*** Opening Material provided ***

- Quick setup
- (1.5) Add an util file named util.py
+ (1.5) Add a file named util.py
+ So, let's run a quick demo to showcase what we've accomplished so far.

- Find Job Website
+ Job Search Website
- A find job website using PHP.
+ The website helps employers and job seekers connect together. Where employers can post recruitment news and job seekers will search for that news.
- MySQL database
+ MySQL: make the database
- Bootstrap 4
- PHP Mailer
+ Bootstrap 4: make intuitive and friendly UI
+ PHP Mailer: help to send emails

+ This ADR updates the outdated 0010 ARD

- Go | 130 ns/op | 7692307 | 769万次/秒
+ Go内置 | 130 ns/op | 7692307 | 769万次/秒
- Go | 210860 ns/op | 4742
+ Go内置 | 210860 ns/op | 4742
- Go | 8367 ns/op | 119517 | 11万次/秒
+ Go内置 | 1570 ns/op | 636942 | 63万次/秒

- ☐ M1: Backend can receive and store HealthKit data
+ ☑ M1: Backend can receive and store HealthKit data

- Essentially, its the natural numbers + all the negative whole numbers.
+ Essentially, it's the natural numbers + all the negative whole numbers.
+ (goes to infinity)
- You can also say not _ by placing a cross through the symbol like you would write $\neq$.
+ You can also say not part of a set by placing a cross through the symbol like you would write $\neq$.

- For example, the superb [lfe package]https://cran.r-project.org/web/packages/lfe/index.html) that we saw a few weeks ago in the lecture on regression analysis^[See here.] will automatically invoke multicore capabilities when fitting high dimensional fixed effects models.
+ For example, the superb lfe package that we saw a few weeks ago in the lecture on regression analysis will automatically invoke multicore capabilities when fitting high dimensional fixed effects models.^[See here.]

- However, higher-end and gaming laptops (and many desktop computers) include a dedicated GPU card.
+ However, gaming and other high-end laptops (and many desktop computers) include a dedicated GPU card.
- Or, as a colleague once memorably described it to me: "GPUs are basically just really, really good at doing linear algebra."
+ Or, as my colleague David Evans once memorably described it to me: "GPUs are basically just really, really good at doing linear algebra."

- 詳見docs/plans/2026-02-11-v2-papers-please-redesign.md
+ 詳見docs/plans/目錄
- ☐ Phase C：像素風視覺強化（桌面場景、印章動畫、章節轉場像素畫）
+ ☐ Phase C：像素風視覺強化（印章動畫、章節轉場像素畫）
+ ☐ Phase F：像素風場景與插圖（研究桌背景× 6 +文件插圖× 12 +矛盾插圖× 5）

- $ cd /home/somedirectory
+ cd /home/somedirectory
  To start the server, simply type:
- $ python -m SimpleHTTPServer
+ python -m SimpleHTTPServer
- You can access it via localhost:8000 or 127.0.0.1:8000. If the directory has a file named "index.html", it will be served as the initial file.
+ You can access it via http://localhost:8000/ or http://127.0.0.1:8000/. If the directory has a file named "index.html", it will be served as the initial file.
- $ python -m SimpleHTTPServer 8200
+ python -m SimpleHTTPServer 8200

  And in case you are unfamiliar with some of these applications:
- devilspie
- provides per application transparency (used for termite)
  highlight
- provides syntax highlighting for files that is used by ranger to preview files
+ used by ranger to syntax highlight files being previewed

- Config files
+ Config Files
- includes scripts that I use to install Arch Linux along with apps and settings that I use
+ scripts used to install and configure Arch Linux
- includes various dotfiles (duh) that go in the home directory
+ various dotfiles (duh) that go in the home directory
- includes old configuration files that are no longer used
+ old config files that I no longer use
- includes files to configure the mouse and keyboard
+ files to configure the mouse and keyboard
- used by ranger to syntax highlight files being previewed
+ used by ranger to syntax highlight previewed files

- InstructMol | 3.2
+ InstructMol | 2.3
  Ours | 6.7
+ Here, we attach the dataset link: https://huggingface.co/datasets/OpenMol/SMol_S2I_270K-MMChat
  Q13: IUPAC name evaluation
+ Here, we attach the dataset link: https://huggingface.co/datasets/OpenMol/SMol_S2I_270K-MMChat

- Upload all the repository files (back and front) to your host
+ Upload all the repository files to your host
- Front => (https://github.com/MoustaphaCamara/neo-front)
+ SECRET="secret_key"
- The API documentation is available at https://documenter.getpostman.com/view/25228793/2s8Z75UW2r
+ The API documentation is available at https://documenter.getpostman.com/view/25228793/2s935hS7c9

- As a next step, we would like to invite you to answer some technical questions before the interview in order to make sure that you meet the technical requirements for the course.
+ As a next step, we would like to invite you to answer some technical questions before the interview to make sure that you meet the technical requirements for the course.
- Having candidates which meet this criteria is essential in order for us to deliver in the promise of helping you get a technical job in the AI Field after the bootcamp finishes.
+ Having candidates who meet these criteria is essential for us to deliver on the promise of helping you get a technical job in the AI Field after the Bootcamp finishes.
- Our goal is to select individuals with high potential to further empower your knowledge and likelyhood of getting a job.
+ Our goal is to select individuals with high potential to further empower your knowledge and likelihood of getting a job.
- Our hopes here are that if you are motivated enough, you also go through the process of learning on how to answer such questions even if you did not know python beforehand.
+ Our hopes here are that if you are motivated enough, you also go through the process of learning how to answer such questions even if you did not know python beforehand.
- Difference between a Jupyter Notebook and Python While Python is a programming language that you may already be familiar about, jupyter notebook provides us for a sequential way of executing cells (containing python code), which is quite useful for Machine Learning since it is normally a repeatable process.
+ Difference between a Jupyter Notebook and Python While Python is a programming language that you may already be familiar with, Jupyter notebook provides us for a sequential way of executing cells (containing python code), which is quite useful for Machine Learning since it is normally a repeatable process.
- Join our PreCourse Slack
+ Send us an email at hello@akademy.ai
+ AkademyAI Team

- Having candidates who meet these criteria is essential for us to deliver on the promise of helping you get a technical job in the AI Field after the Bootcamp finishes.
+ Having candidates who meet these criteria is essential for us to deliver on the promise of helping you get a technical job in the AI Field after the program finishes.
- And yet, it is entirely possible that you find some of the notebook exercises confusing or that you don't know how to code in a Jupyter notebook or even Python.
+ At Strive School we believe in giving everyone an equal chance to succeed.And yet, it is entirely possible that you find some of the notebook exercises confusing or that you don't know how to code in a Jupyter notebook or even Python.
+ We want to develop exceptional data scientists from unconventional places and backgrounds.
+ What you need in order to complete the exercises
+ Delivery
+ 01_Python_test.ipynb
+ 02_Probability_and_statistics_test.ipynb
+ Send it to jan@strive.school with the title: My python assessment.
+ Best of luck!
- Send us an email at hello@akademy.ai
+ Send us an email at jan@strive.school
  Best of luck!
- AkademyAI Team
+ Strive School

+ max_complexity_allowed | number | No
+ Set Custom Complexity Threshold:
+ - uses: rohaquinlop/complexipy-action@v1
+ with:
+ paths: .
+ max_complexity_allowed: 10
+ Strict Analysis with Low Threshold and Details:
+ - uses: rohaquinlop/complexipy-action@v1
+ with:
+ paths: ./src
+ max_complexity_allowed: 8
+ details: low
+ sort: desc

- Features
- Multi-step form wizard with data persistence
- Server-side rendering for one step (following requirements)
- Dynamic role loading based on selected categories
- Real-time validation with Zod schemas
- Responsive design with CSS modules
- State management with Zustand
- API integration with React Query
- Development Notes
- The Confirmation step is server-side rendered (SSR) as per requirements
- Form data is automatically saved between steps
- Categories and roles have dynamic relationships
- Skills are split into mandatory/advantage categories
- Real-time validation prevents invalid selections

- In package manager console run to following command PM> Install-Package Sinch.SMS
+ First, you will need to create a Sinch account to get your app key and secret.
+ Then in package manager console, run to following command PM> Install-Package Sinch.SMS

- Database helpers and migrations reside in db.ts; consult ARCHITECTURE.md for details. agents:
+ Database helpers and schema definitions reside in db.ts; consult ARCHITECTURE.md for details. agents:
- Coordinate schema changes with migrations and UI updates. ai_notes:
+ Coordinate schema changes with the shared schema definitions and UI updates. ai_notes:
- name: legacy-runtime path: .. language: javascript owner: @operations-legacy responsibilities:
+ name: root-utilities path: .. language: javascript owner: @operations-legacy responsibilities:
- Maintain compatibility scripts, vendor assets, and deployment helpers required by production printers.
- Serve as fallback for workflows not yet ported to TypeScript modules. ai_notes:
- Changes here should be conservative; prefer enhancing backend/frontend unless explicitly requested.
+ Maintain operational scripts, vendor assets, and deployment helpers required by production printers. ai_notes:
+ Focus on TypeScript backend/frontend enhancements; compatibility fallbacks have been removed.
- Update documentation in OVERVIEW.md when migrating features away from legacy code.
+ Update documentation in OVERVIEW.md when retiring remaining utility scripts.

*** Closing Material provided ***

▶ [Task requirements]:
Report all lines of the material that contain the word "next".

▶ [Task response]:
- As a next step, we would like to invite you to answer some technical questions before the interview in order to make sure that you meet the technical requirements for the course.
+ As a next step, we would like to invite you to answer some technical questions before the interview to make sure that you meet the technical requirements for the course.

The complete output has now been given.